Sa, 27. Februar 2021

Kolumnen (Sonstige)

Ob Selbstbefriedigung ein Tabu ist? "Meines Erachtens nicht mehr", sagt Bernhard Meyer, Sexualtherapeut bei Pro Familia in Freiburg/Lörrach. Die Menschen wissen darum, sie tun es – "offen darüber zu sprechen ist allerdings eher noch ein Tabu, vor allem bei den älteren Menschen". Aus Statistiken wisse man, dass mehr als 90 Prozent der Männer sich selbst befriedigen, bei Frauen seien es aktuell noch etwas weniger.
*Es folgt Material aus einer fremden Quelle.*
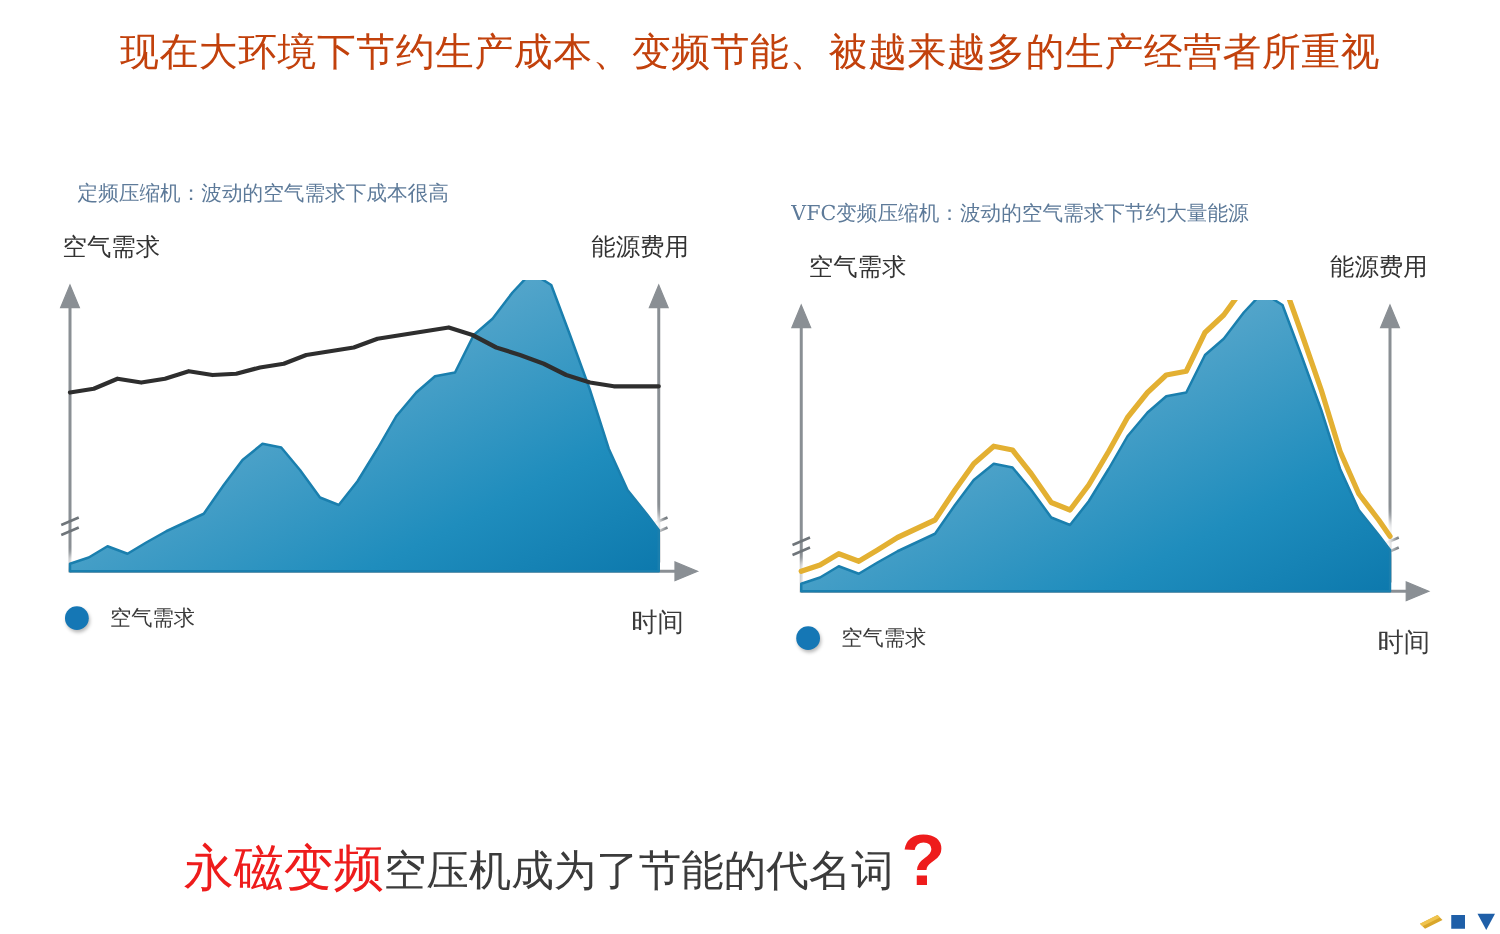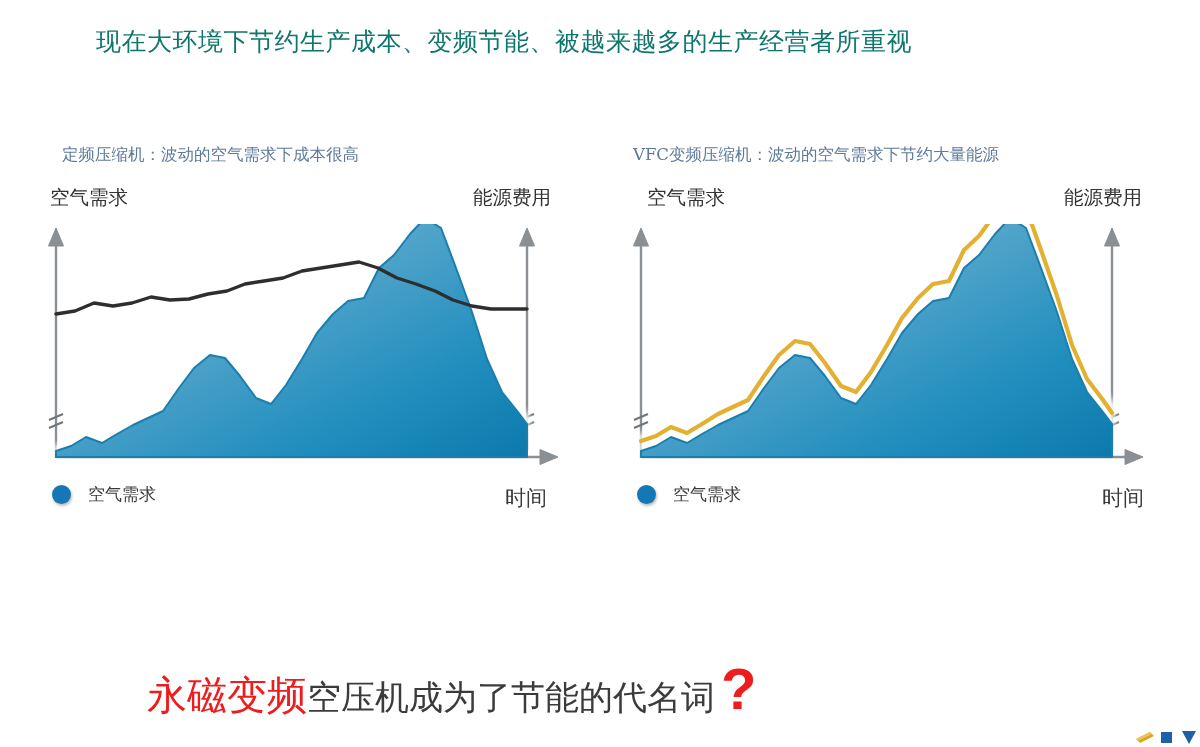"现在大环境下节约生产成本、变频节能、被越来越多的生产经营者所重视" #slide-title { color: #0f766e -> #c2410c; font-size: 25px -> 31px }
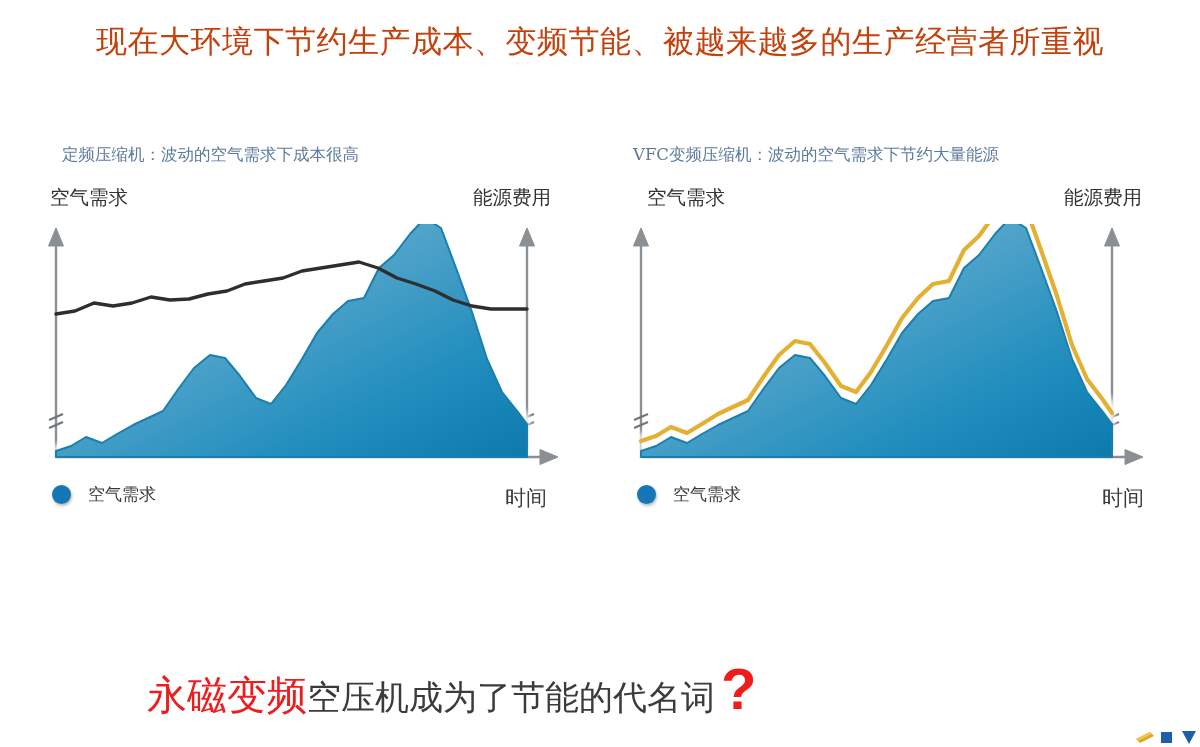"VFC变频压缩机：波动的空气需求下节约大量能源" #panel-vfc .panel-header { margin-top: none -> 16px }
Die Motivation ist jedoch oft eine andere: "Trieb- und Stressabbau sowie innere Erleichterung spielen bei den Männern häufig eine Rolle, Frauen betreiben das eher, wenn es ihnen gut geht und sie es sich schön machen wollen." Männer schauten dabei häufiger Pornos, Frauen stellten sich eher eigene Bilder vor. Habe in einer Beziehung ein Part weniger oft Lust auf Sex als der/die andere, könne es sein, dass es als kränkend empfunden werde, wenn sich der-/diejenige, dessen Lust quasi zu kurz kommt, zum Ausgleich öfters selbst befriedige. "Wie bei vielen Dingen in einer Partnerschaft ist das im Einzelfall immer eine Frage der Zuschreibungen und Bewertung", sagt Meyer. Schließlich könne es auch eine Entlastung sein für denjenigen oder diejenige, die weniger oft Sex haben will. "Im Idealfall eröffnen sich beide Seiten mit der Selbstbefriedigung neue Spielräume ihrer sexuellen Vielfalt", findet Meyer.